## Exercise materials
──────

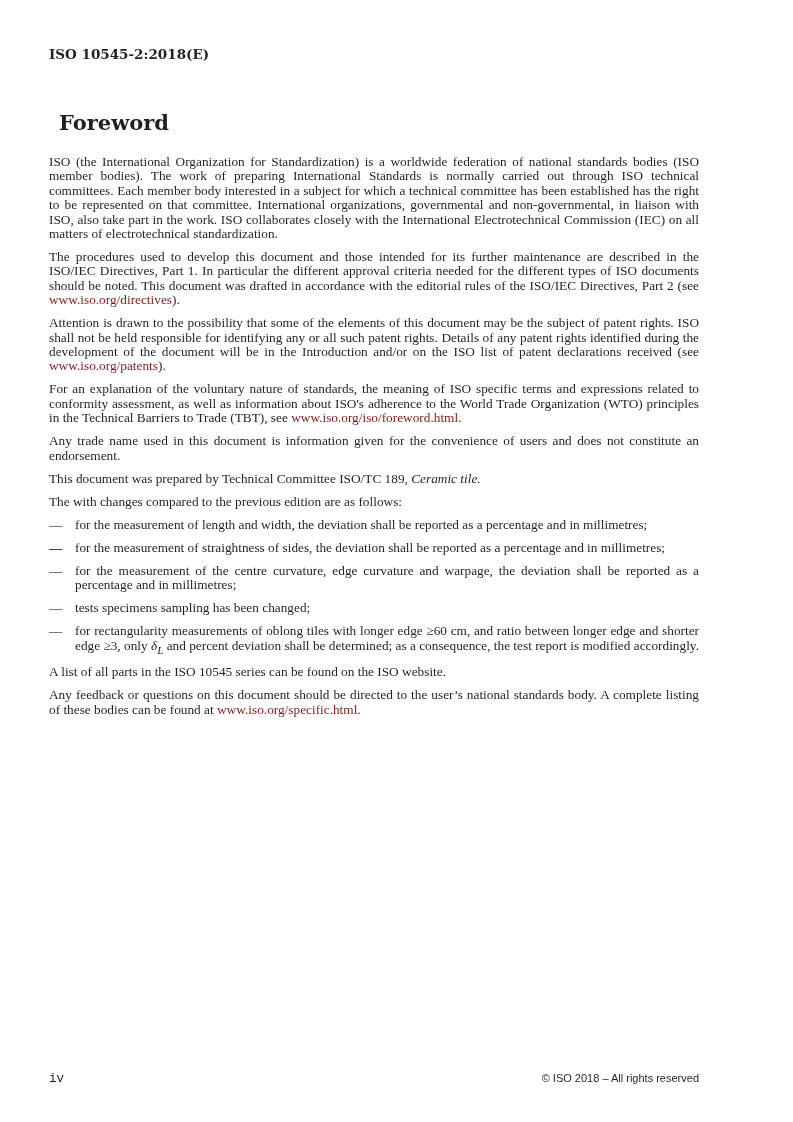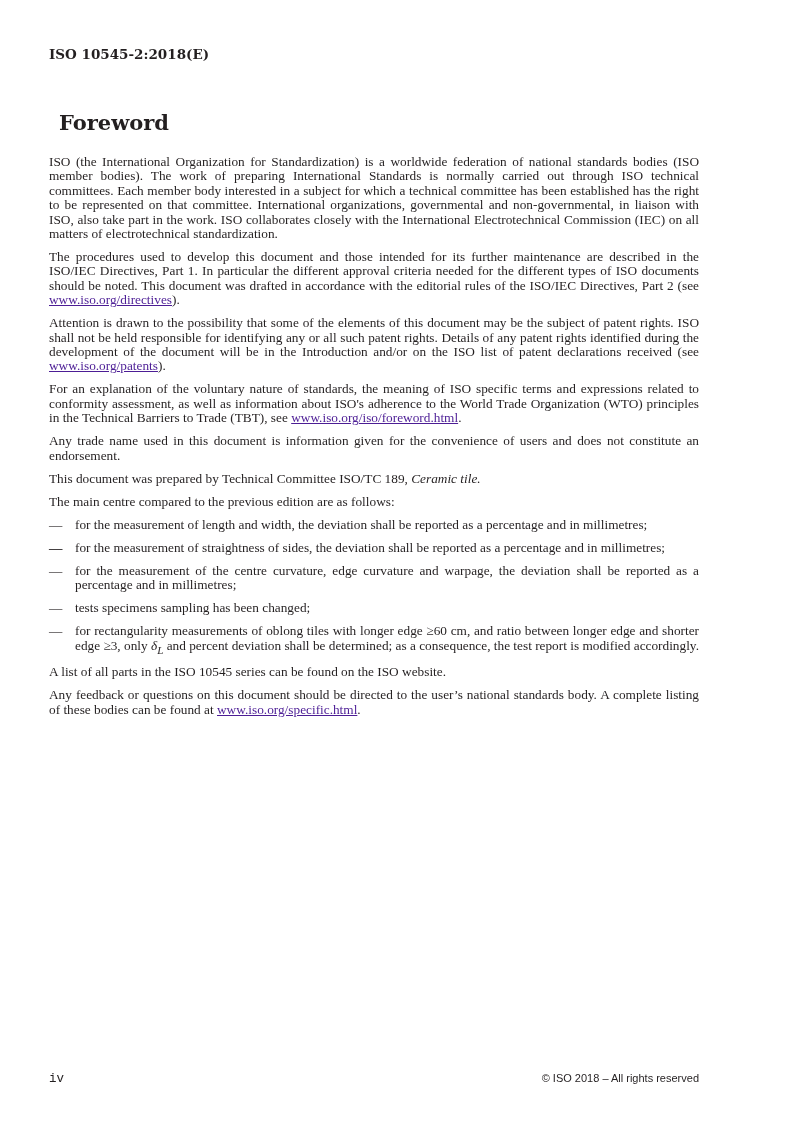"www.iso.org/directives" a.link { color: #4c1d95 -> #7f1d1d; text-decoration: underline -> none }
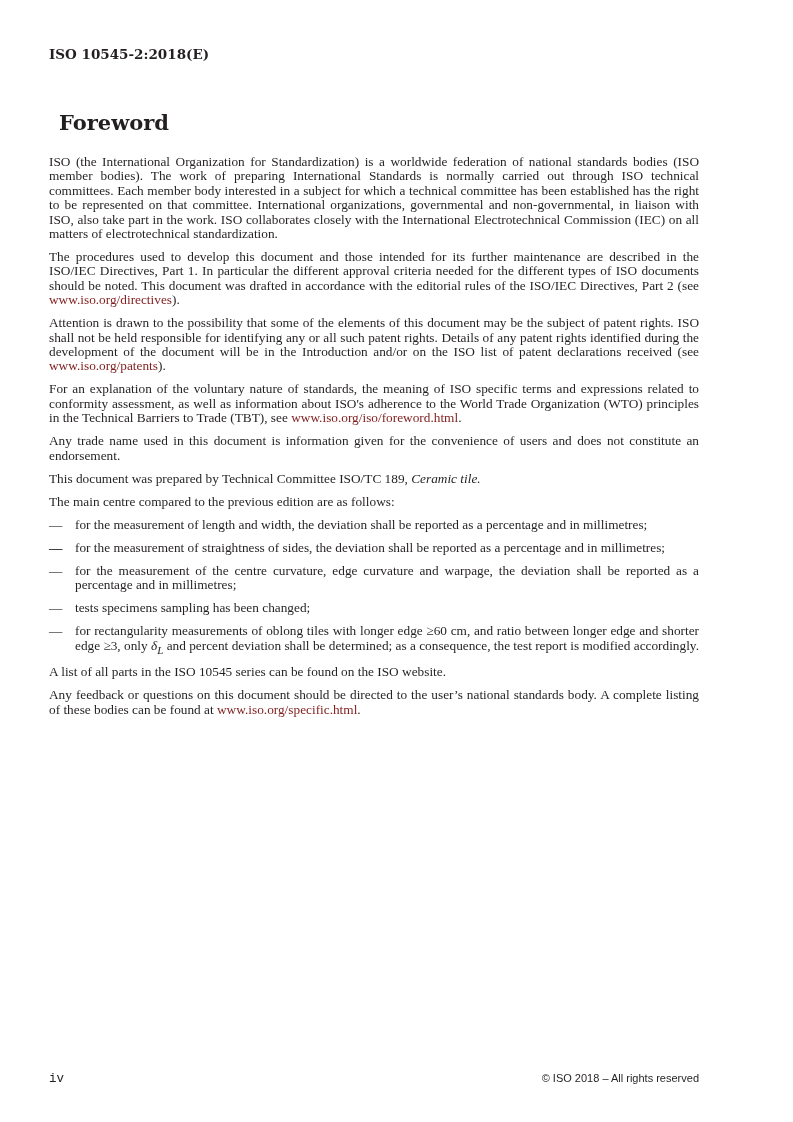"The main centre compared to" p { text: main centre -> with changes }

──────

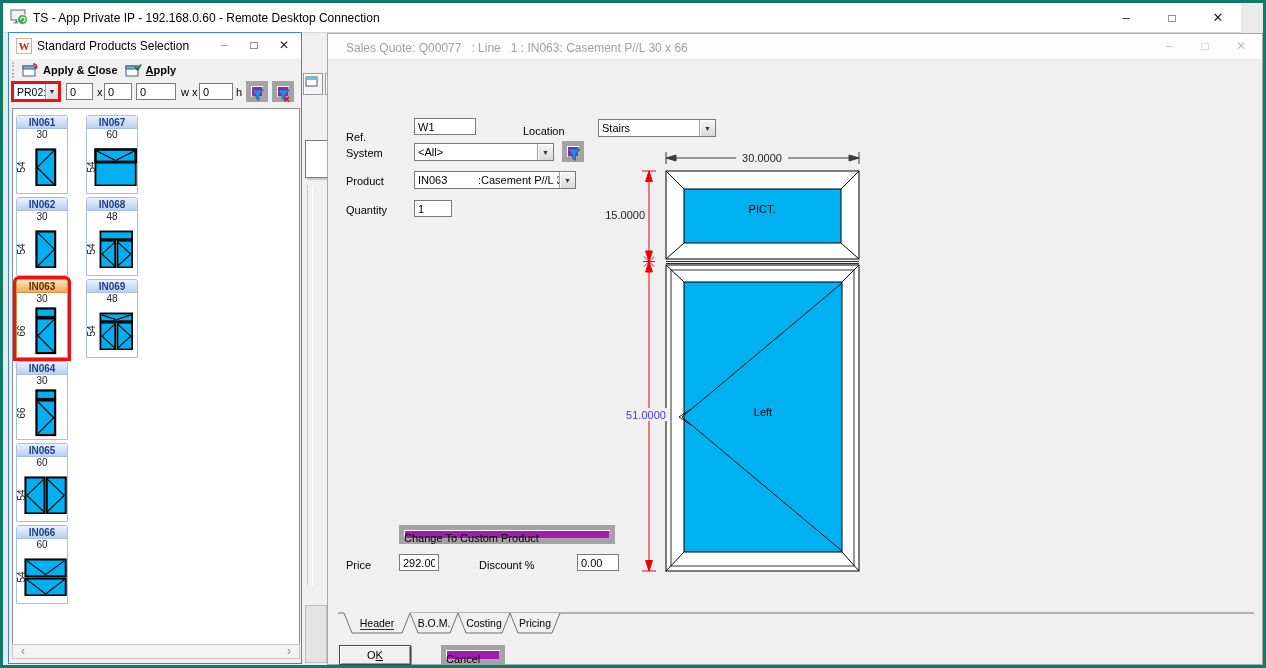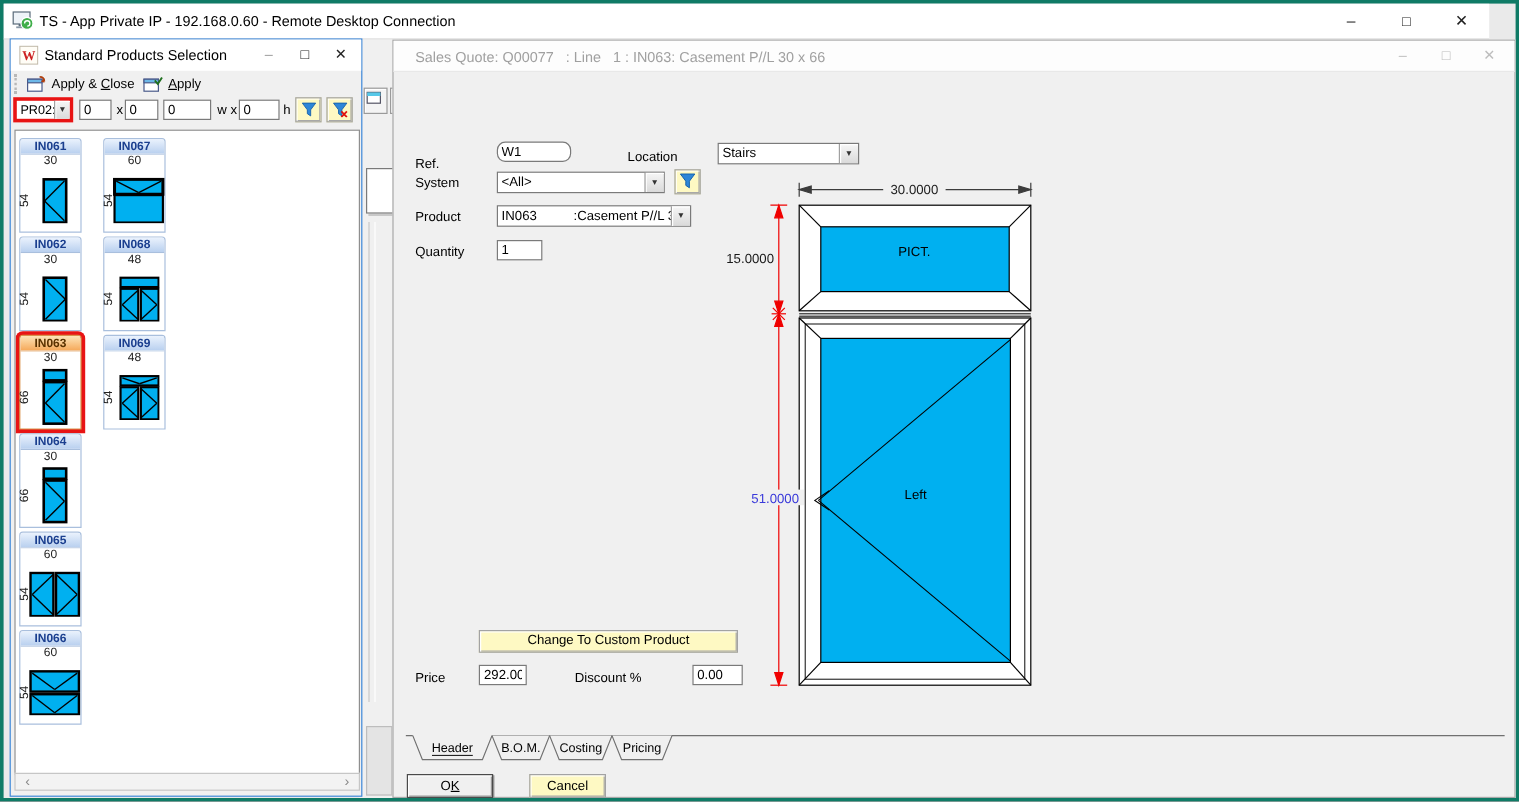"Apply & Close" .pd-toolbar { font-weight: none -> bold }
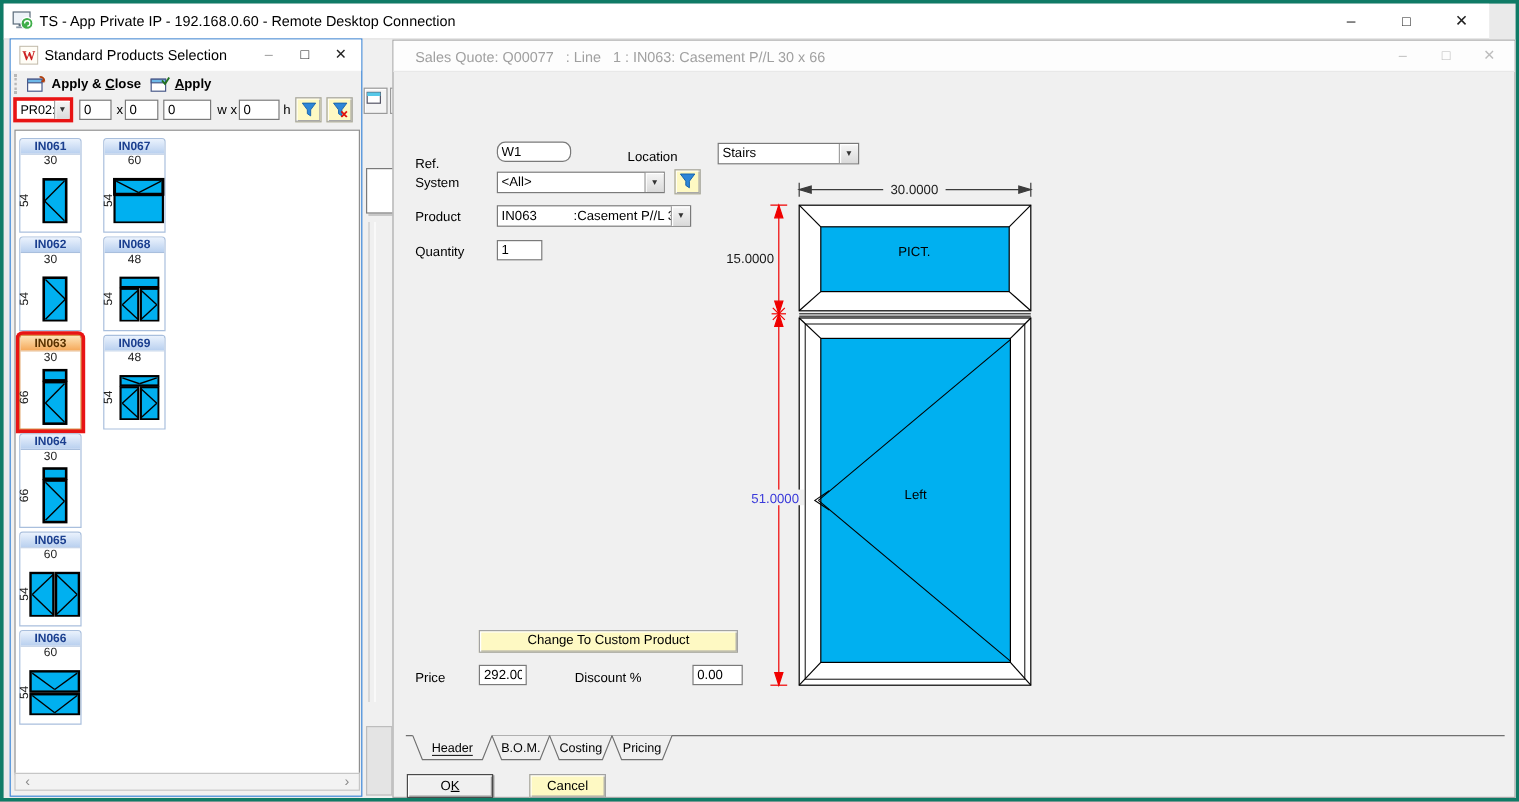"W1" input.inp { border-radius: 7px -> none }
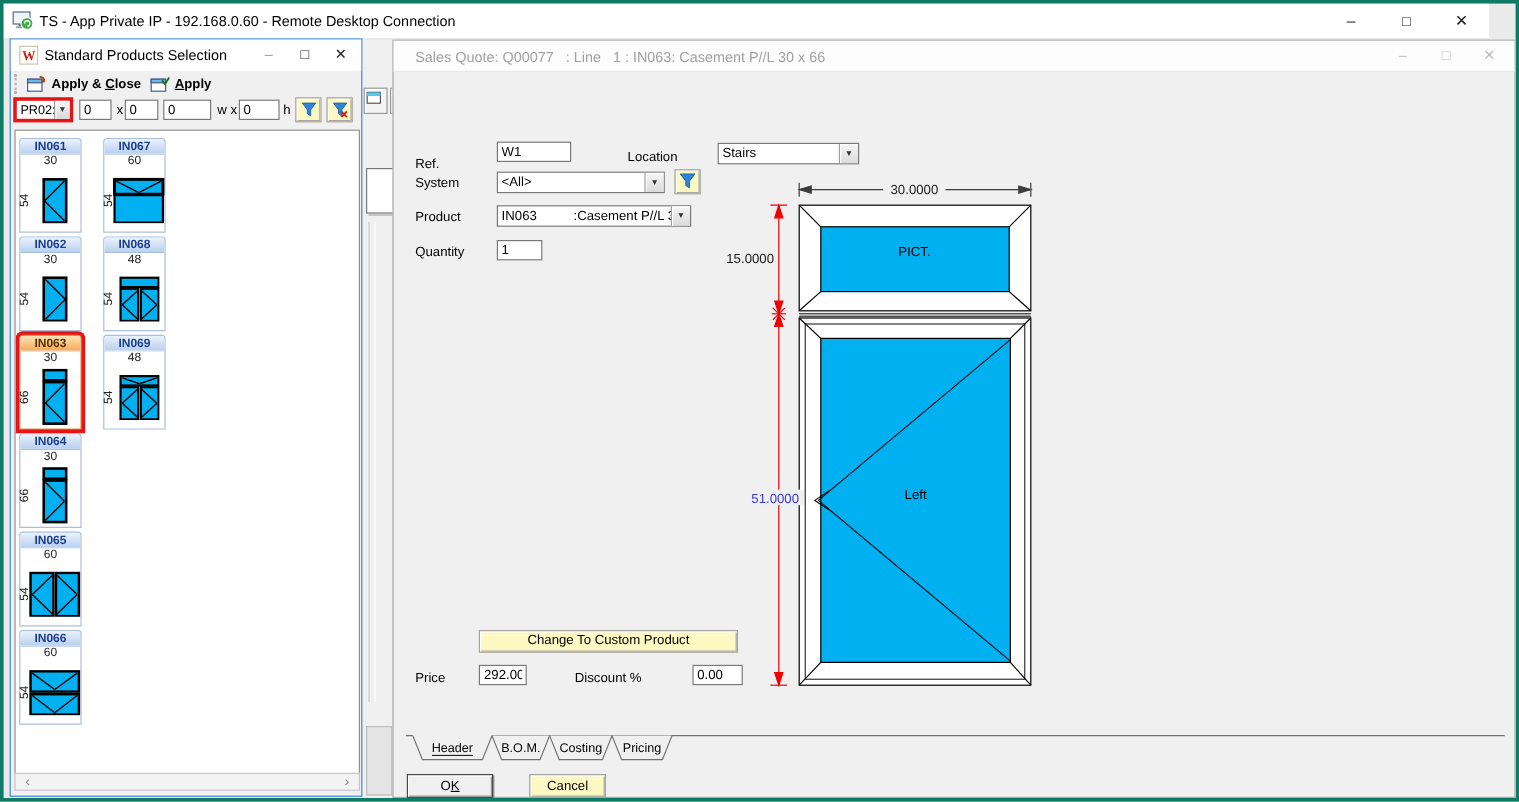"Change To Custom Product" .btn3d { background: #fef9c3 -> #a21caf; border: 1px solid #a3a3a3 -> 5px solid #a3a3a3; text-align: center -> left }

──────

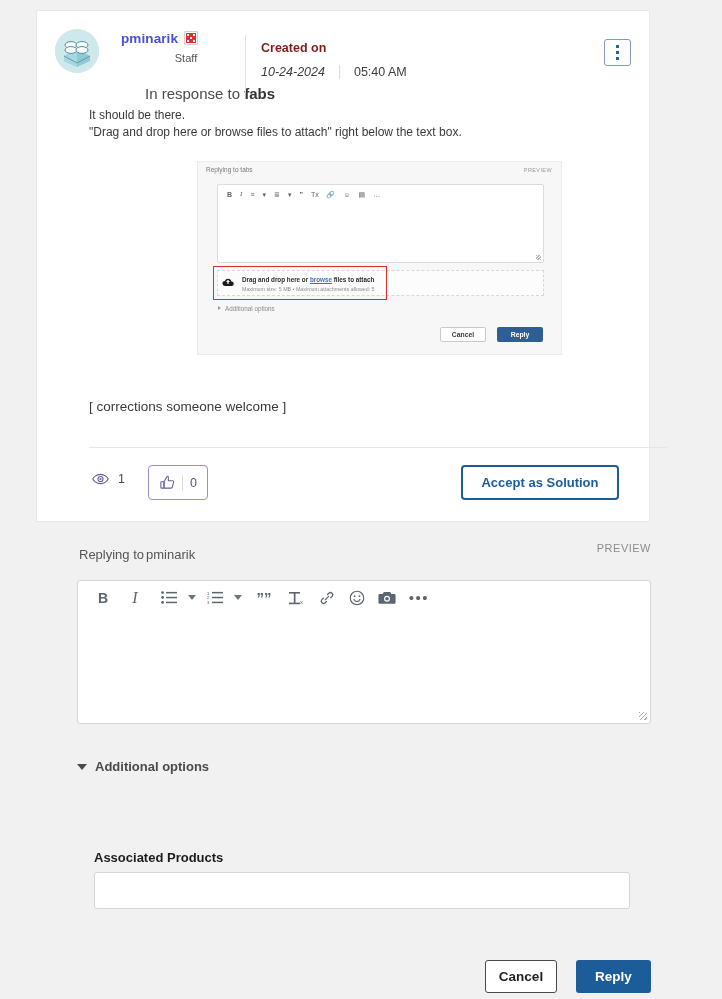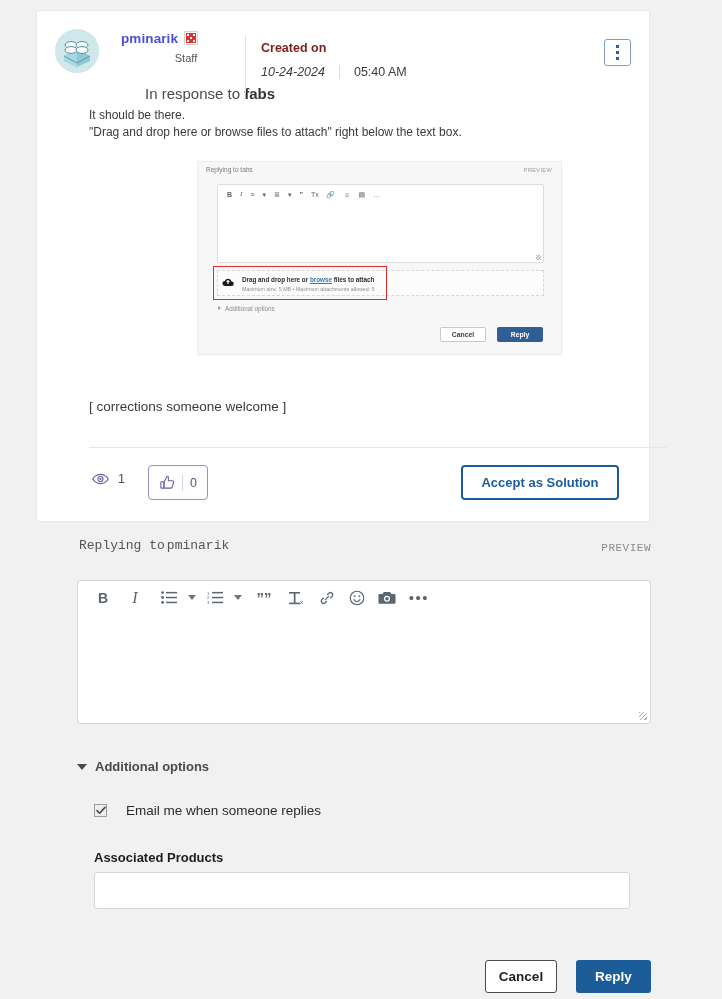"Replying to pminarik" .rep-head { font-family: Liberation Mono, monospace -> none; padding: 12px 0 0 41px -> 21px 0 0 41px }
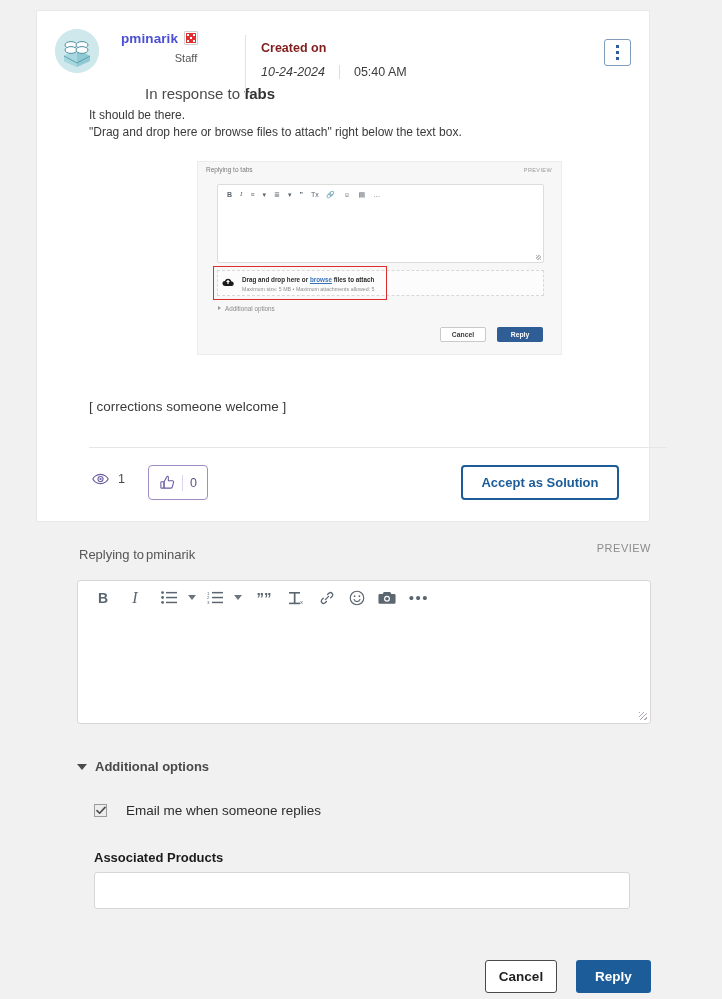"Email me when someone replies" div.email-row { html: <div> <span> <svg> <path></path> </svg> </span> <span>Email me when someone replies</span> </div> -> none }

──────

Out of the records above, return only the lines from the one with "color: #4c1d95 ->" through the one with "main centre compared", exactly, and none of the pictures.

"www.iso.org/directives" a.link { color: #4c1d95 -> #7f1d1d; text-decoration: underline -> none }
"The main centre compared to" p { text: main centre -> with changes }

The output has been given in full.